Les élus du Pays de Guingamp membres de l'AEPB ont été surpris de découvrir dans la presse que la municipalité de Plouisy venait de refuser de participer au fonctionnement de l'école Diwan de Guingamp au prorata des enfants de Plouisy qui y sont scolarisés

Le motif invoqué pour justifier ce refus est que « Diwan est une école privée, sous contrat associatif, mais privé...et nous avons déjà une offre scolaire sur la commune ».

Par ailleurs, la commune s'honore en versant une compensation financière pour chaque enfant scolarisé à l'école bilingue de Pabu ou dans toute autre école publique de la CdC.

 

Dans cette logique, si les élus de Plouisy ont juridiquement raison ; politiquement, le bât blesse.

 

En effet, si l'offre scolaire existe sur Plouisy, pourquoi verser la compensation financière pour Pabu ou ailleurs ? Les élèves de Diwan et leurs familles seraient-ils des citoyens de seconde zone ? Leurs choix pédagogiques n'ayant pas de réponse publique, devraient -ils être ignorés ?

 

En effet,si Diwan est une école privée, elle n'est pas confessionnelle et fonctionne avec les valeurs de l'école publique : Diwan est laïque et gratuite.

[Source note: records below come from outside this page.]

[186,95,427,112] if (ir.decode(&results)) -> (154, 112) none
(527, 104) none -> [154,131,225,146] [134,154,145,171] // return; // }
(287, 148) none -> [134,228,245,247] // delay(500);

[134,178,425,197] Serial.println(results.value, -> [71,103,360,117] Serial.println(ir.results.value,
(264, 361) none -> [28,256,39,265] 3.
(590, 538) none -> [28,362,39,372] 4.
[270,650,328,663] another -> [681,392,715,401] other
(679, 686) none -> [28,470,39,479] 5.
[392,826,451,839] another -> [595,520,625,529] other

Si aujourd'hui, Diwan n'est pas une école publique, à qui la faute ?

 

Rappelons nous de Jack Lang qui avait entamé le processus d'intégration des écoles Diwan dans le service public d'enseignement ; après qu'il ait signé la Charte européenne des langues régionales et minoritaires, sa démarche s'était heurtée à la modification toute récente de l'article 2 de la Constitution.

 

Le récent débat autour des prises de positions archaïques du Sénat et de l'Académie française révèle le dysfonctionnement de nos institutions alors que le Parlement a fait preuve d'ouverture en votant majoritairement la modification de la Constitution : « les langues régionales font partie du patrimoine de la république » ; et alors que 68% des Français interrogés sont pour les langues régionale, et que le succès de la course pour la langue bretonne « Ar redadeg », pour laquelle des élus municipaux des communes de la CdC avaient couru, est un gage de soutient populaire.

 

Aujourd'hui, le Conseil général des Côtes d' Armor à majorité socialiste, soutient depuis sa création, le collège Diwan de Plésidy, et pourtant c'est un collège privé... Le Conseil régional de Bretagne, à majorité socialiste, a voté à l'unanimité un plan de politique linguistique dans lequel les écoles Diwan sont intégrées au même titre que les autres écoles bilingues... nous cherchons la cohérence politique avec la décision de la municipalité de Plouisy ...

 

Des dizaines de communes versent une compensation financière à Diwan....

 

Car si le soutient verbal à la cause des langues régionales est une chose, le passage aux actes de soutient par, entre autre, le versement de la compensation financière à Diwan est aussi une façon de jauger l'action politique par l'action publique.

 

Ce refus pose aussi plus largement la question de la ville centre qu'est Guingamp :

 

notre ville et ses contribuables doivent-ils supporter la charge financière des aides publiques aux associations dont le recrutement est à plus de 50% des communes de la CdC ?

 

L'école Diwan répondant à un besoin sociétal pour lequel il n'y a pas à ce jour d'offre publique, et dont le recrutement est aussi largement extra municipal, ne devra-t-elle pas devenir une compétence ou de la Communauté de communes ou du Pays de Guingamp ? ceci afin d'assurer sa pérennité. Le débat est ouvert.